In spring 2017, the song “Smoke on the Water”, performed at the Montreux Jazz Festival in the year 2000 by legendary band Deep Purple, was the first audio recording to be written onto DNA in a high-quality, uncompressed format. Now, EPFL’s Cultural Heritage & Innovation Center (CHC) has announced that it has joined a new DNA Data Storage Alliance with Microsoft.

The goal of the initiative is to support efforts to speed up development of this archiving technology. The founding companies, Twist Bioscience CorporationIllumina, Inc., and Western Digital, join several member organizations including the EPFL CHC, ETH Zurich, and the Claude Nobs Foundation (Montreux Jazz Digital Project).

The founding companies and member organizations involved in the venture will “work together to create a comprehensive industry roadmap that will help the industry achieve interoperability between solutions and help establish the foundations for a cost-effective commercial archival storage ecosystem for the explosive growth of digital data”, Twist Bioscience in a press release on November 13th.

“DNA is an incredible molecule that, by its very nature, provides ultra-high-density storage for thousands of years,” said Emily M. Leproust, Ph.D., CEO and co-founder of Twist Bioscience. “By joining with other technology leaders to develop a common framework for commercial implementation, we drive a shared vision to build this new market solution for digital storage.”

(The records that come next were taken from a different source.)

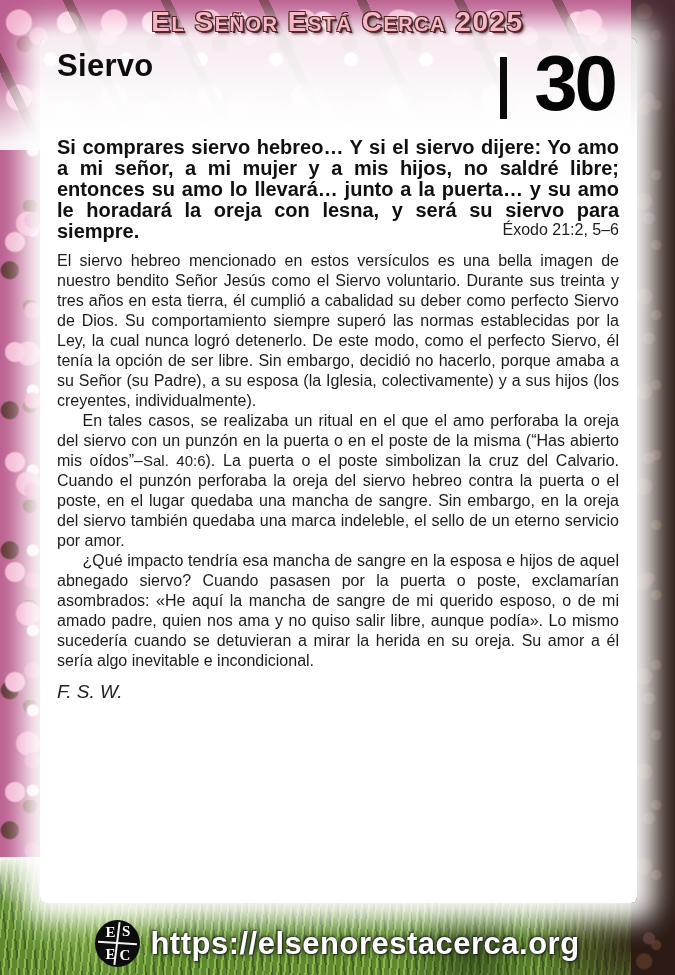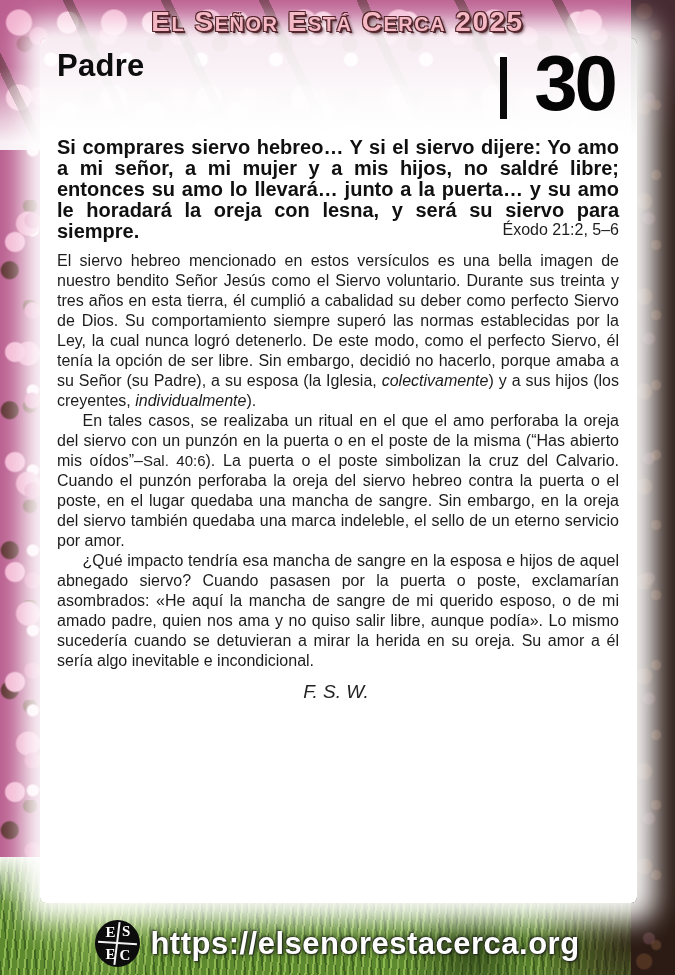"Padre" div.weekday { text: Padre -> Siervo }
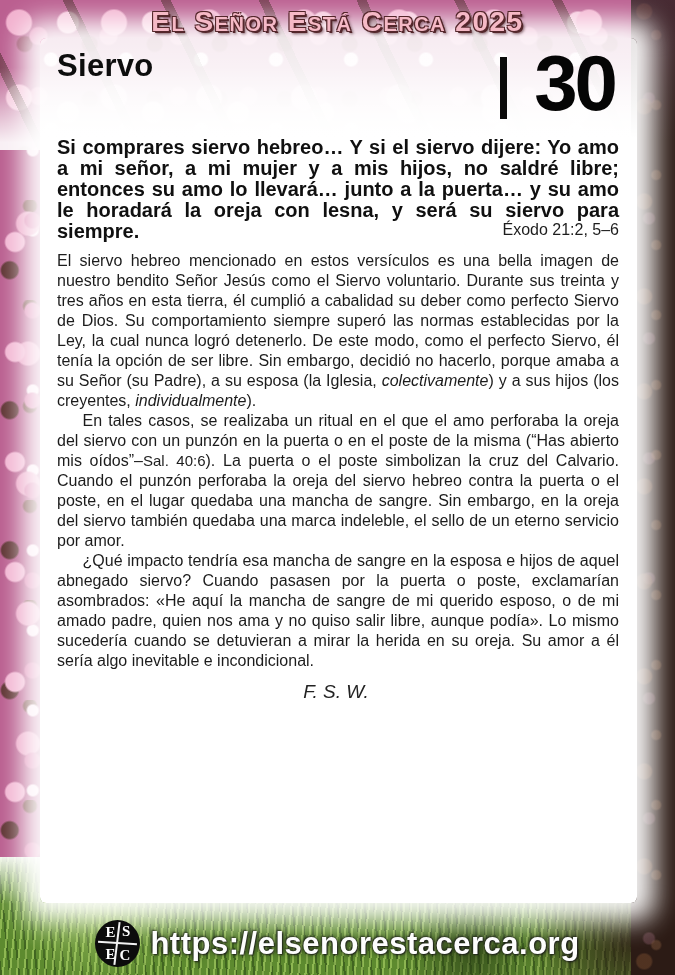"colectivamente" .run-italic { font-style: italic -> none }
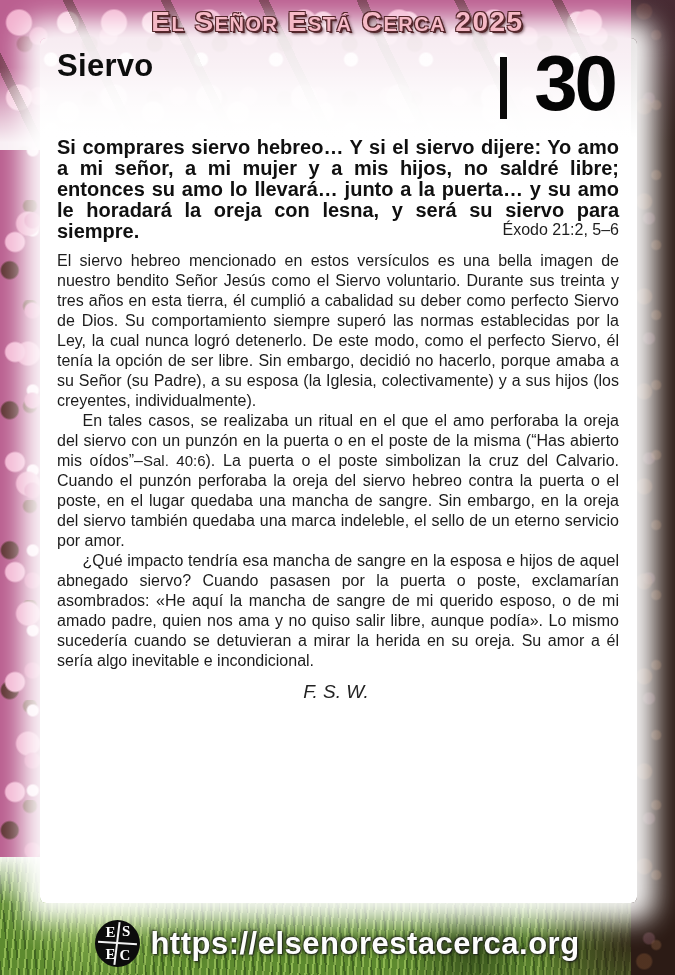"F. S. W." .signature { text-align: center -> left }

About the Montreux Jazz Digital Project

The EPFL CHC has directed the operational aspects of the Montreux Jazz Digital Project project (inventory, digitization, quality control, indexing, storage, preservation, valorization) since 2010.

This audiovisual heritage represents an innovation platform, a unique database made available to the numerous researchers and laboratories working in fields such as acoustics, audio/video signal processing, artificial intelligence, neuroscience, musicology, sociology or artistic fields, as well as museology, design and architecture when it comes to creating spaces that allow the public to immerse themselves in new experiences of immersive concert reproduction.